Sec 45(2) states that conversion of the capital asset by the owner of a capital asset into, or its treatment by him as stock-in-trade of a business carried on by him shall be chargeable to income-tax as his income of the previous year in which such stock-in-trade is sold or otherwise transferred by him and, for the purpose of Sec 48, the fair market value of the asset on the date of such conversion or treatment shall be deemed to be the full value of the consideration received or accruing as a result of the transfer of the capital asset and would determine capital gain or loss respectively.
For the removal of doubts, although conversion of a capital asset into stock in trade is treated as transfer in relation to a capital asset but section 45(2) provides that capital gain/loss shall be calculated on such converted asset in the year in which such asset is actually sold.
Illustration: A building has been acquired by the assessee on 01.05.1996 for Rs. 100,000. The assessee converts the building into stock in trade of his property dealing business on 01.01.2011 when the fair market value of the building is Rs. 800,000. The stock in trade is sold by the assessee on 01.05.16 for Rs. 2000,000.
Solution:
Assessment year 2017-18
PGBP = 2000,000-800,000 = 1200,000
Capital gains:
Period of holding: 01.05.1996 to 31.12.2010 (Long term)
Sales price as per Sec 45(2): 800,000
Less- Indexed COA: 100000*785/305
Long term capital gain: Rs. 542,623
Total Income: Rs. 1742,623
*Note: CII for AY 2018-19 would soon be announced with 2001 as the base year.
The illustration clearly explains us, though capital asset is deemed to be transferred in AY 2010-11 but the capital gain would be calculated in the year when the transferred asset is actually sold i.e.
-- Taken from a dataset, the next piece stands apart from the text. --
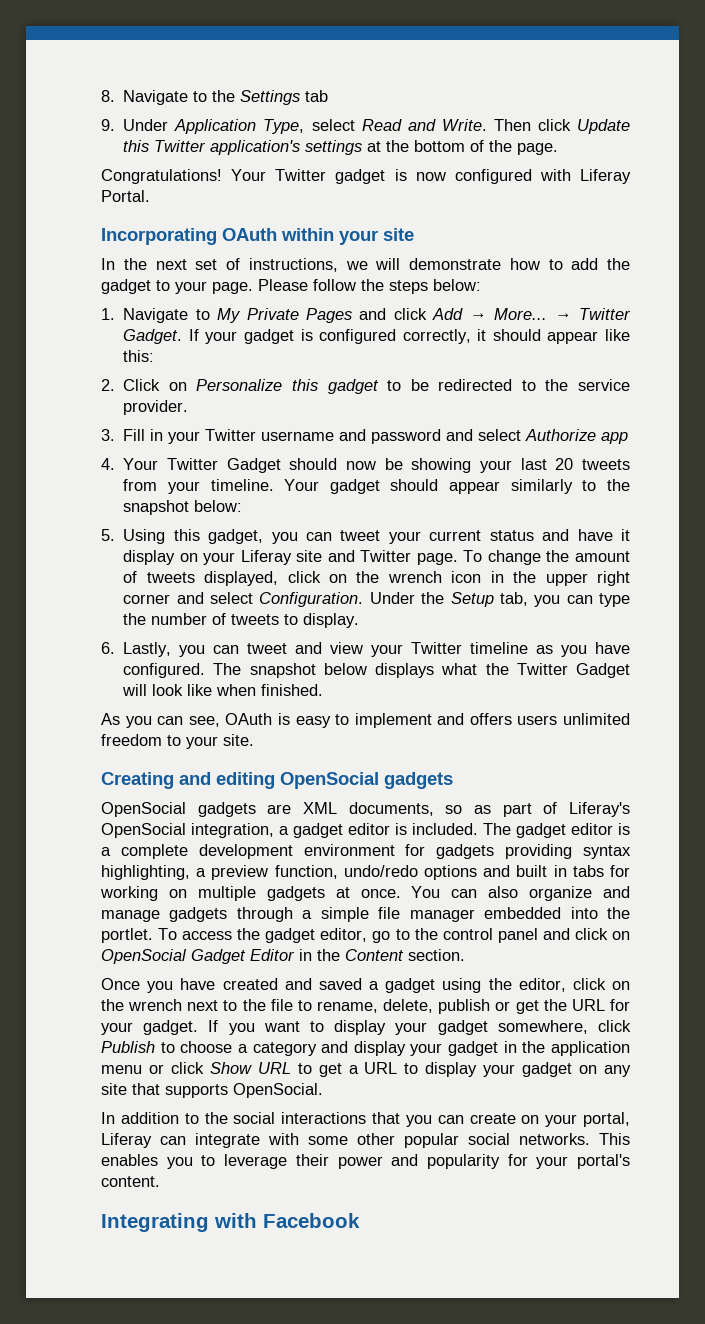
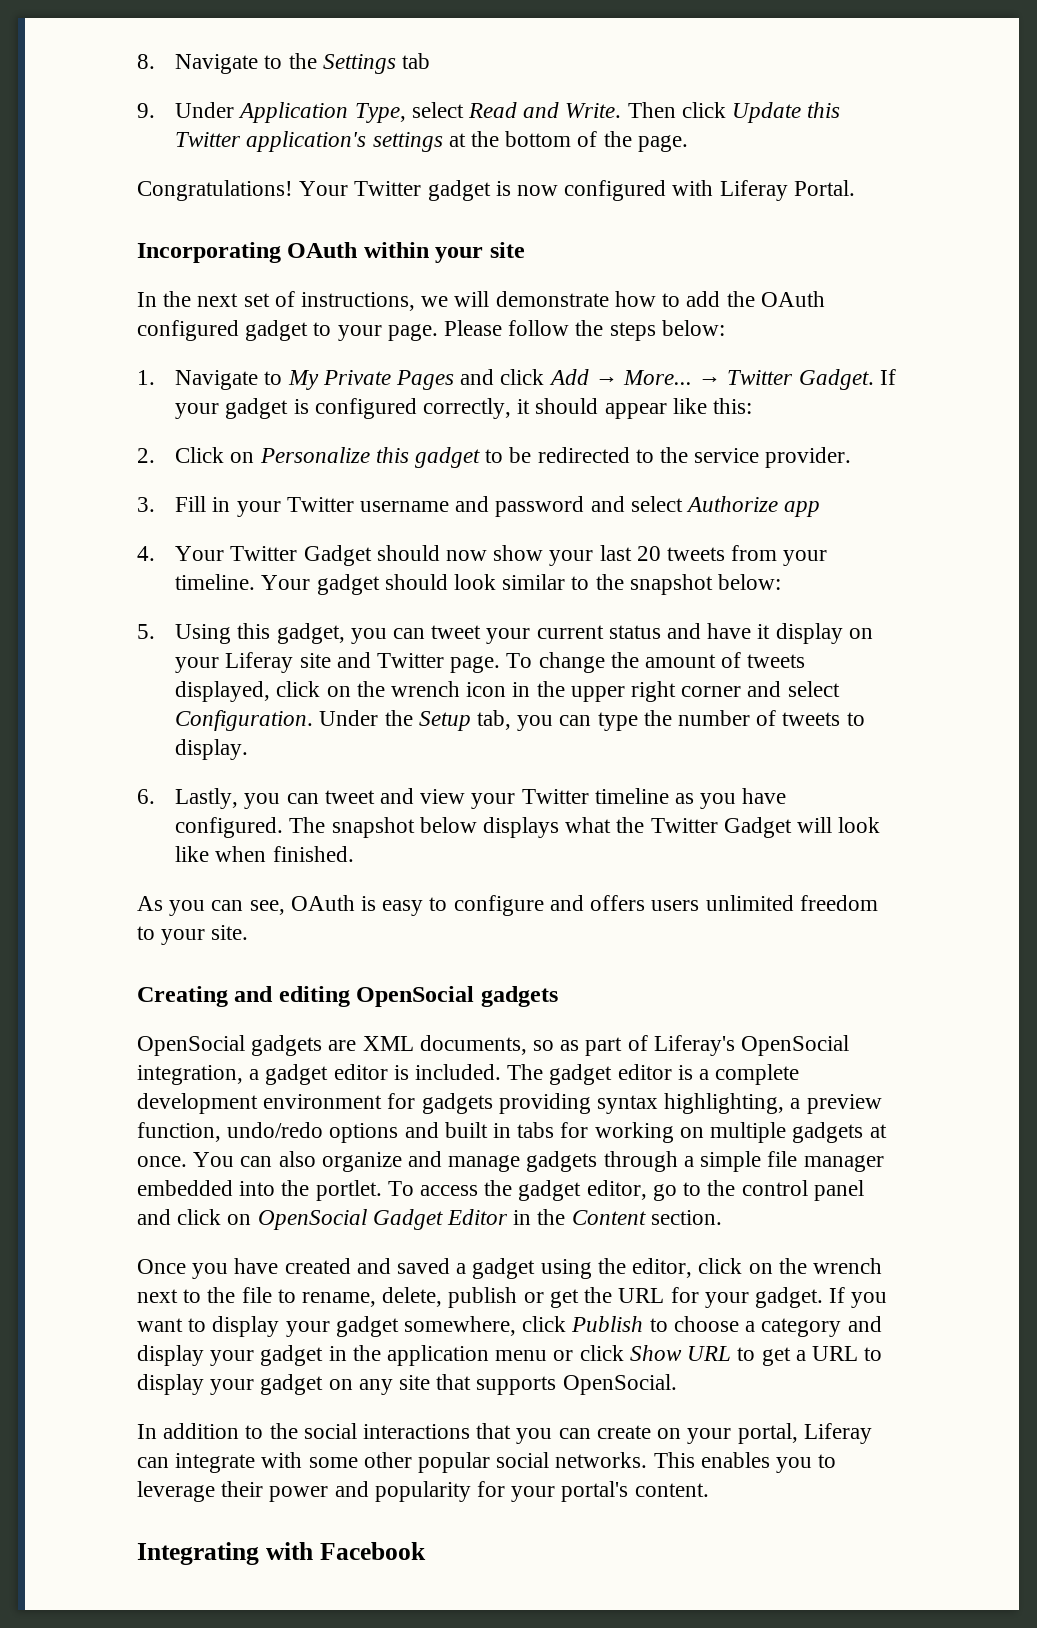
(630, 264) none -> [760,291,825,307] [137,320,239,341] OAuth configured
[384,458,472,473] be showing -> [493,545,544,561] show
[449,479,573,494] appear similarly -> [453,574,566,590] look similar
[354,713,432,728] implement -> [453,895,544,916] configure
AY 2017-18. If stock in trade would have been sold partially then capital gain would be calculated proportionately in all such years.
I think you all have understood the process of computation of Capital gain and Total income. So, let us talk about the more important part; the application part. If you have noticed or observed the implications of the above discussed sections, there is a kind of hidden relief for the assessee. The assessee for whom the end result is capital gain would always be in the advantageous situation. Let us understand the advantage through the below explanation:
Situation A - When building was transferred from capital asset to stock in trade.
Total income of the assessee is Rs. 1742,623 (explained above)
Situation B - When building was a stock in trade since beginning.
Income of the assessee would be under PGBP only and total income would be Rs. 1900,000 (2000,000-100,000)
In this way, the total income of the assessee in Situation A is shown less than that of shown in Situation B by Rs. 157377 and that is only due to applicability of indexation in Situation A as the building was once a capital asset and later it was transferred to stock in trade.